§ What is required:
Because the pictures are not wanted, reproduce the rest of the records below exactly as they stand.
*** Data for this exercise ***
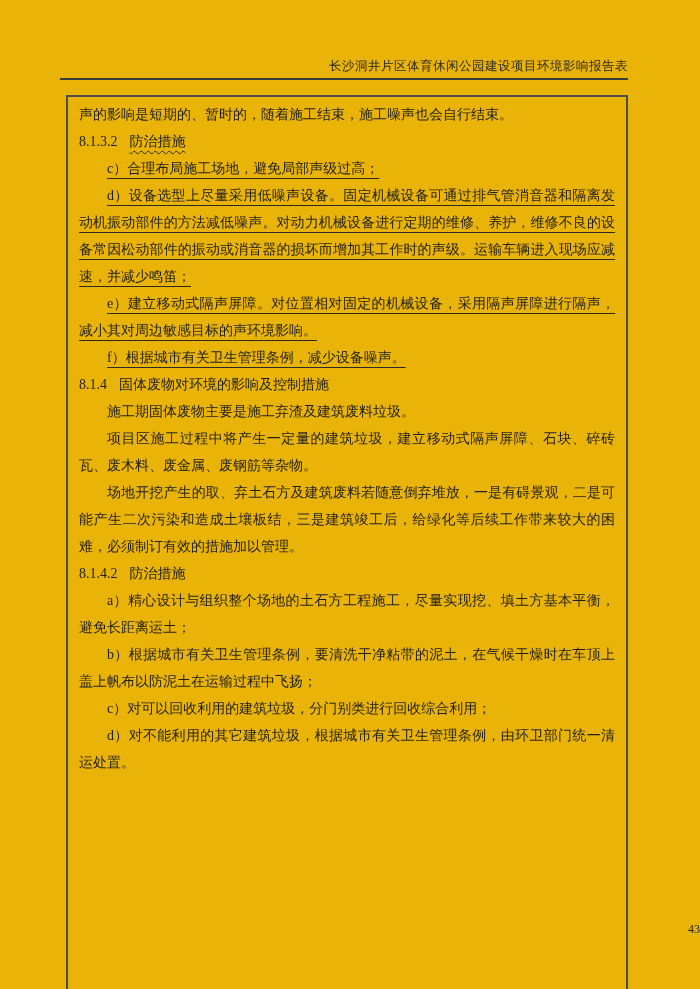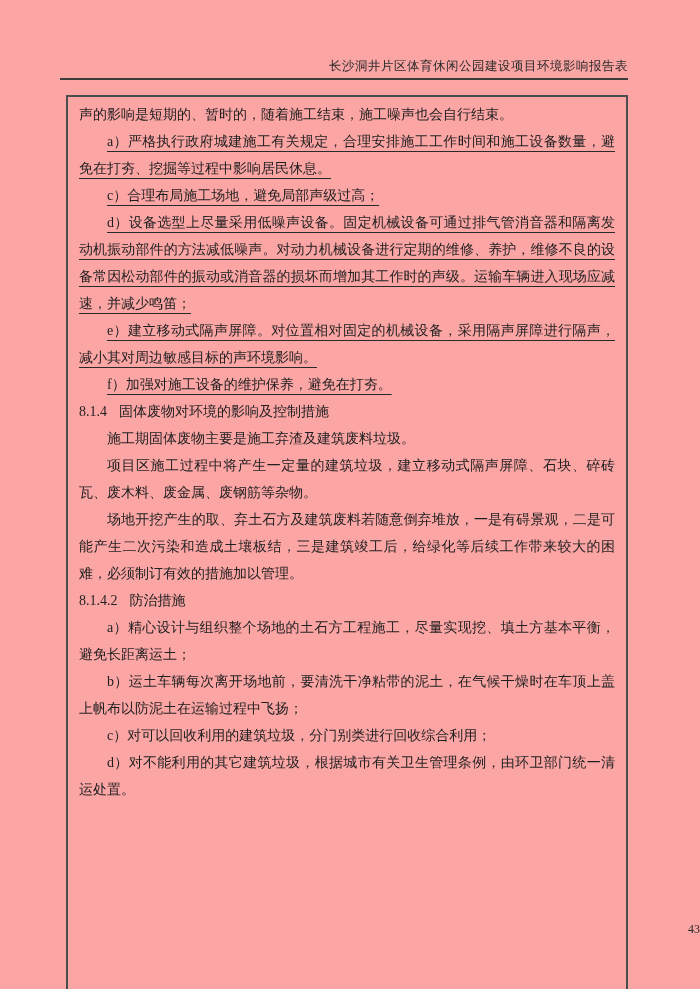--- a/index.html
+++ b/index.html
@@ -13,7 +13,7 @@
     position: relative;
     width: 700px;
     height: 989px;
-    background: #fca5a5;
+    background: #eab308;
     overflow: hidden;
   }
   

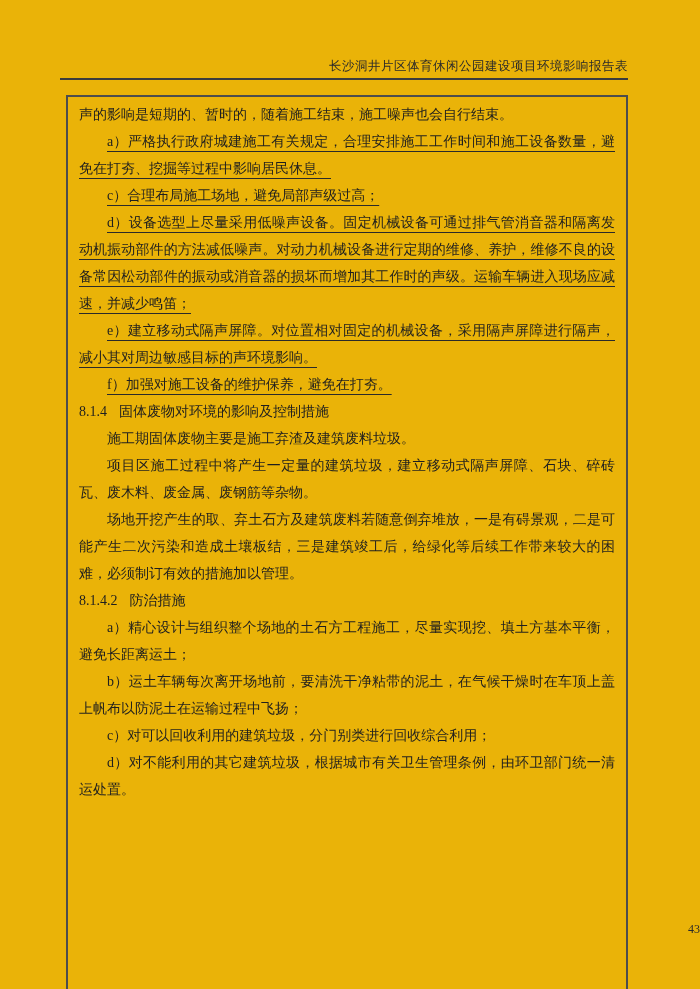--- a/index.html
+++ b/index.html
@@ -95,6 +95,7 @@
 
     <p>声的影响是短期的、暂时的，随着施工结束，施工噪声也会自行结束。</p>
 
+    <p class="heading"><span>8.1.3.2</span><span class="h-title wavy">防治措施</span></p>
 
     <p class="indent"><span class="ul">a）严格执行政府城建施工有关规定，合理安排施工工作时间和施工设备数量，避免在打夯、挖掘等过程中影响居民休息。</span></p>
 

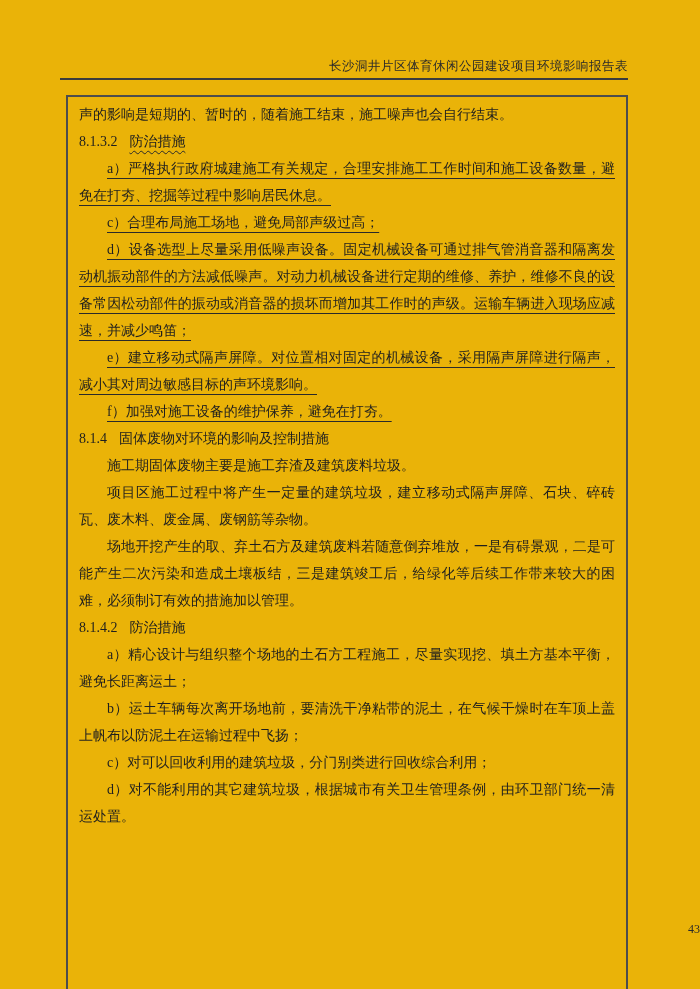--- a/index.html
+++ b/index.html
@@ -97,7 +97,6 @@
 
     <p class="heading"><span>8.1.3.2</span><span class="h-title wavy">防治措施</span></p>
 
-    <p class="indent"><span class="ul">a）严格执行政府城建施工有关规定，合理安排施工工作时间和施工设备数量，避免在打夯、挖掘等过程中影响居民休息。</span></p>
 
 
     <p class="indent"><span class="ul">c）合理布局施工场地，避免局部声级过高；</span></p>

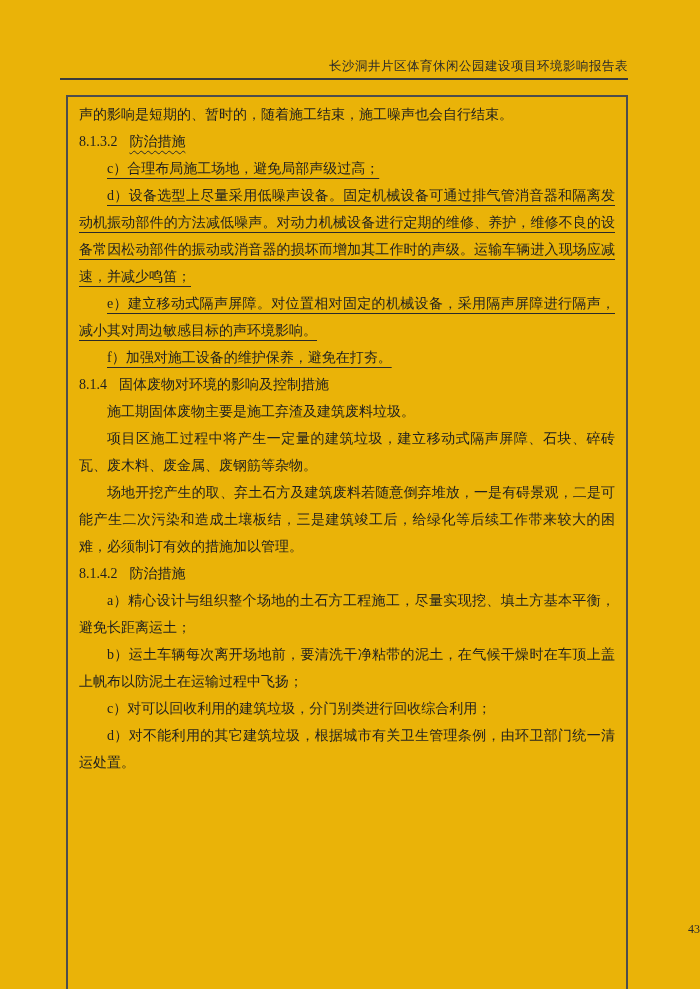--- a/index.html
+++ b/index.html
@@ -105,7 +105,7 @@
 
     <p class="indent"><span class="ul">e）建立移动式隔声屏障。对位置相对固定的机械设备，采用隔声屏障进行隔声，减小其对周边敏感目标的声环境影响。</span></p>
 
-    <p class="indent"><span class="ul">f）加强对施工设备的维护保养，避免在打夯。</span></p>
+    <p class="indent"><span class="ul">f）根据城市有关卫生管理条例，减少设备噪声。</span></p>
 
     <p class="heading"><span>8.1.4</span><span class="h-title">固体废物对环境的影响及控制措施</span></p>
 

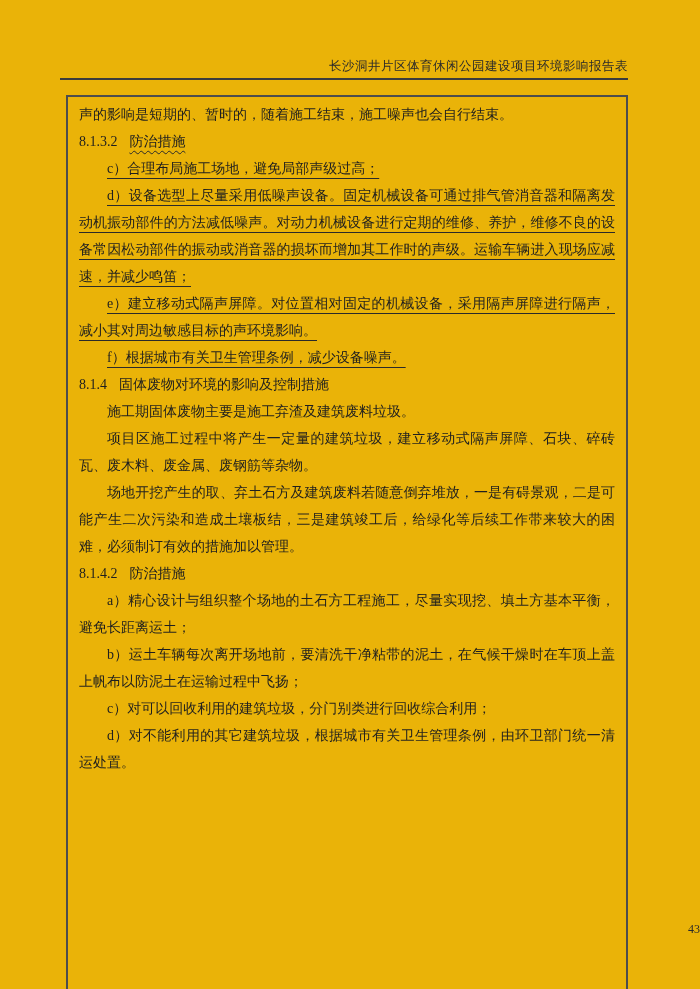--- a/index.html
+++ b/index.html
@@ -120,7 +120,7 @@
 
     <p class="indent">a）精心设计与组织整个场地的土石方工程施工，尽量实现挖、填土方基本平衡，避免长距离运土；</p>
 
-    <p class="indent">b）运土车辆每次离开场地前，要清洗干净粘带的泥土，在气候干燥时在车顶上盖上帆布以防泥土在运输过程中飞扬；</p>
+    <p class="indent">b）根据城市有关卫生管理条例，要清洗干净粘带的泥土，在气候干燥时在车顶上盖上帆布以防泥土在运输过程中飞扬；</p>
 
     <p class="indent">c）对可以回收利用的建筑垃圾，分门别类进行回收综合利用；</p>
*** End of Data for this exercise ***
§ Response for this exercise:
--- a/index.html
+++ b/index.html
@@ -13,7 +13,7 @@
     position: relative;
     width: 700px;
     height: 989px;
-    background: #fca5a5;
+    background: #eab308;
     overflow: hidden;
   }
   

--- a/index.html
+++ b/index.html
@@ -95,6 +95,7 @@
 
     <p>声的影响是短期的、暂时的，随着施工结束，施工噪声也会自行结束。</p>
 
+    <p class="heading"><span>8.1.3.2</span><span class="h-title wavy">防治措施</span></p>
 
     <p class="indent"><span class="ul">a）严格执行政府城建施工有关规定，合理安排施工工作时间和施工设备数量，避免在打夯、挖掘等过程中影响居民休息。</span></p>
 

--- a/index.html
+++ b/index.html
@@ -97,7 +97,6 @@
 
     <p class="heading"><span>8.1.3.2</span><span class="h-title wavy">防治措施</span></p>
 
-    <p class="indent"><span class="ul">a）严格执行政府城建施工有关规定，合理安排施工工作时间和施工设备数量，避免在打夯、挖掘等过程中影响居民休息。</span></p>
 
 
     <p class="indent"><span class="ul">c）合理布局施工场地，避免局部声级过高；</span></p>

--- a/index.html
+++ b/index.html
@@ -105,7 +105,7 @@
 
     <p class="indent"><span class="ul">e）建立移动式隔声屏障。对位置相对固定的机械设备，采用隔声屏障进行隔声，减小其对周边敏感目标的声环境影响。</span></p>
 
-    <p class="indent"><span class="ul">f）加强对施工设备的维护保养，避免在打夯。</span></p>
+    <p class="indent"><span class="ul">f）根据城市有关卫生管理条例，减少设备噪声。</span></p>
 
     <p class="heading"><span>8.1.4</span><span class="h-title">固体废物对环境的影响及控制措施</span></p>
 

--- a/index.html
+++ b/index.html
@@ -120,7 +120,7 @@
 
     <p class="indent">a）精心设计与组织整个场地的土石方工程施工，尽量实现挖、填土方基本平衡，避免长距离运土；</p>
 
-    <p class="indent">b）运土车辆每次离开场地前，要清洗干净粘带的泥土，在气候干燥时在车顶上盖上帆布以防泥土在运输过程中飞扬；</p>
+    <p class="indent">b）根据城市有关卫生管理条例，要清洗干净粘带的泥土，在气候干燥时在车顶上盖上帆布以防泥土在运输过程中飞扬；</p>
 
     <p class="indent">c）对可以回收利用的建筑垃圾，分门别类进行回收综合利用；</p>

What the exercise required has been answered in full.